Partisans on either side can claim with equal justification that it's crazy to
vote for candidate X rather than candidate Y. You can argue with your friend's
decision to support a candidate based on his environmental record when, in
your view, his terrible stance on corporate taxes disqualifies. him from
office. So it seems that voting mistakes are truly in the eye of the beholder.

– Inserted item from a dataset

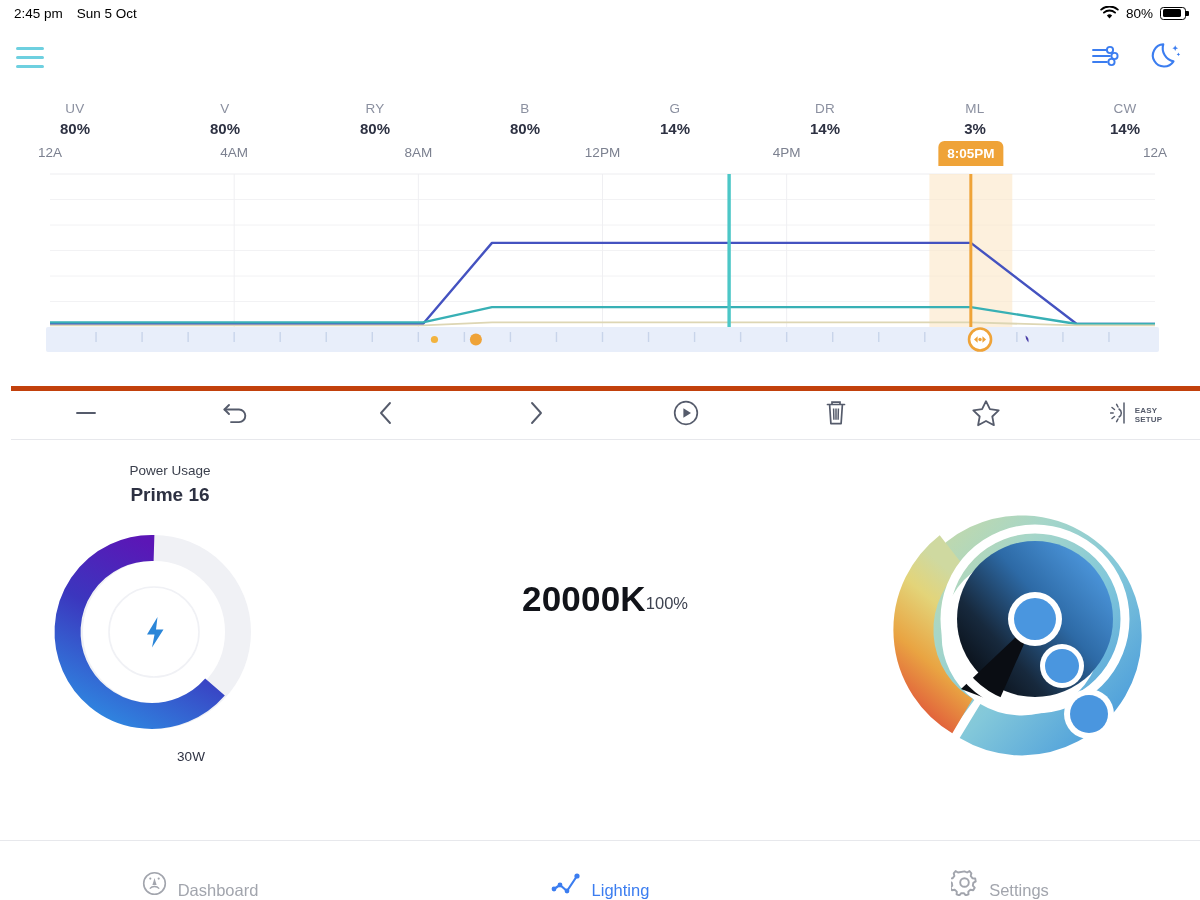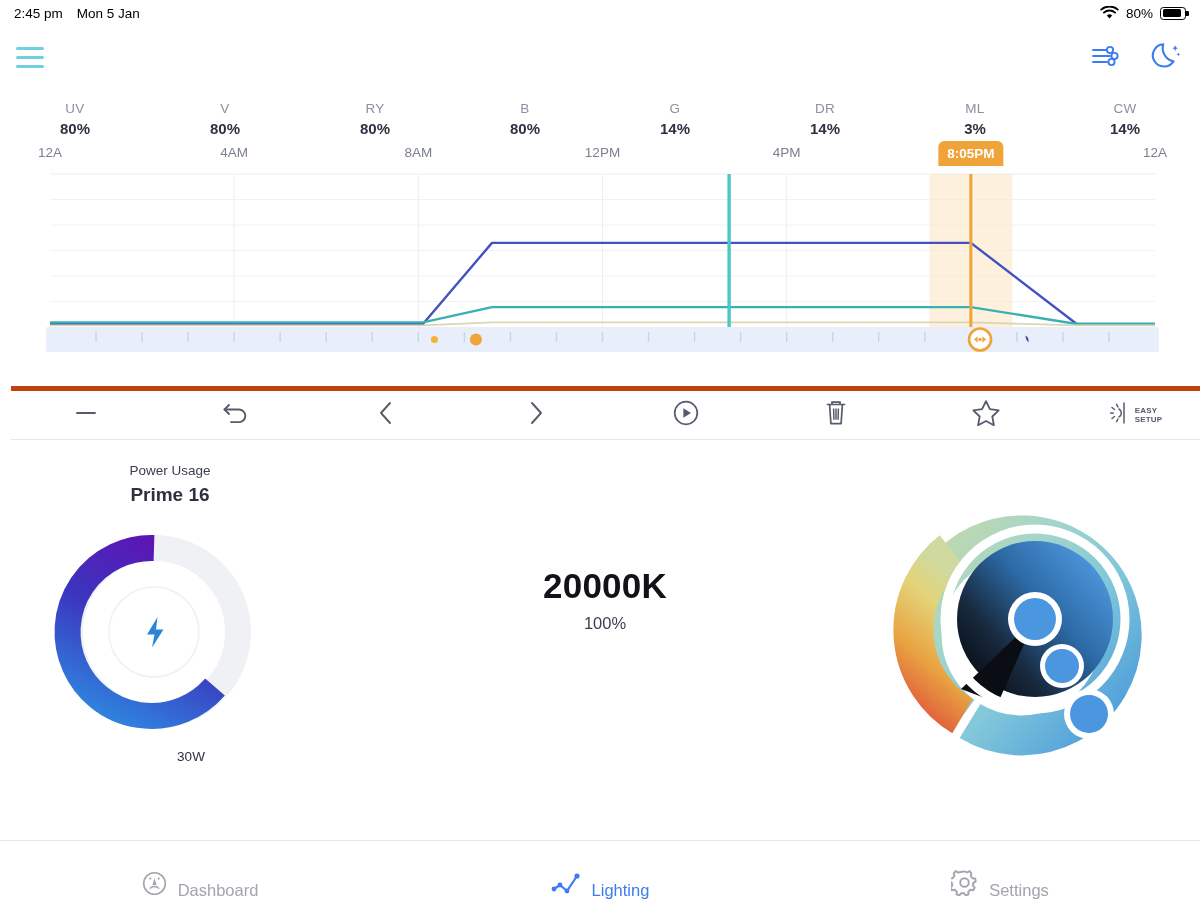"Mon 5 Jan" span { text: Mon 5 Jan -> Sun 5 Oct }
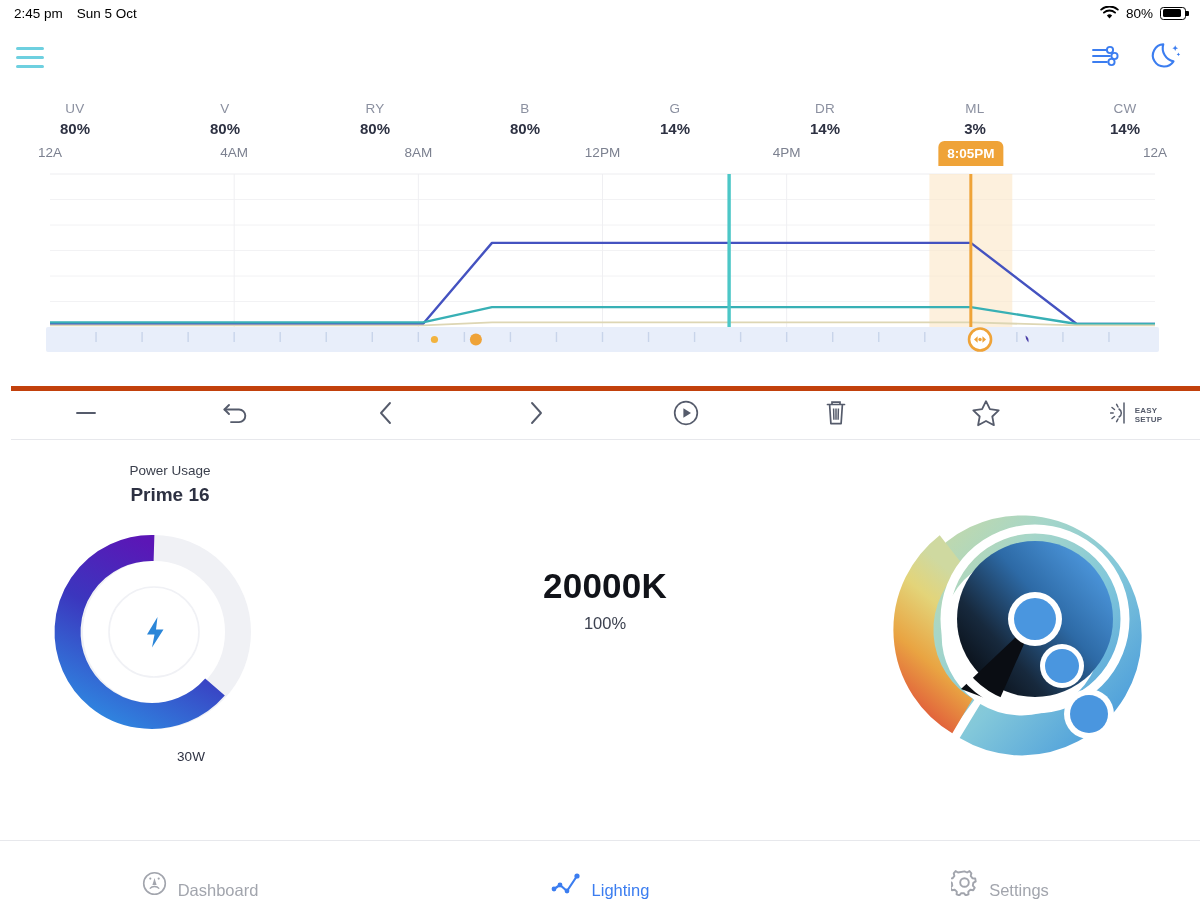"20000K" .panel-kelvin { flex-direction: column -> none }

What if it is a test about knowledge ? Economists, politicians, even physicist
don't agree with each others, but they are knowledgeable about their fields.
They know what are the existing theories, and they know what can be considered
a fact.

The problem with this is it create an oligarchy (which may not be a bad
thing), and it place the power of deciding who acceed to the oligarchy to its
members.

It can be good. The actual best system of government (IMO) is a
tyrany/oligarchy where people in power work for the greater good, but it is
difficult to achieve and unstable (what if the successor don't have great
intention ?)

The other way is to have a direct democracy, but many people in the population
don't have time to think about new laws, and to gain knowledge on specifics
subjects, so they delegate to representatives.

If the check and balances work in this new indirect democratic system, and the
majority of people are educated enough to choose their representative wisely,
we have a working system.

We shouldn't put tests to access to voting, we should make sure most voters
would be able to pass them, by having a good educating system.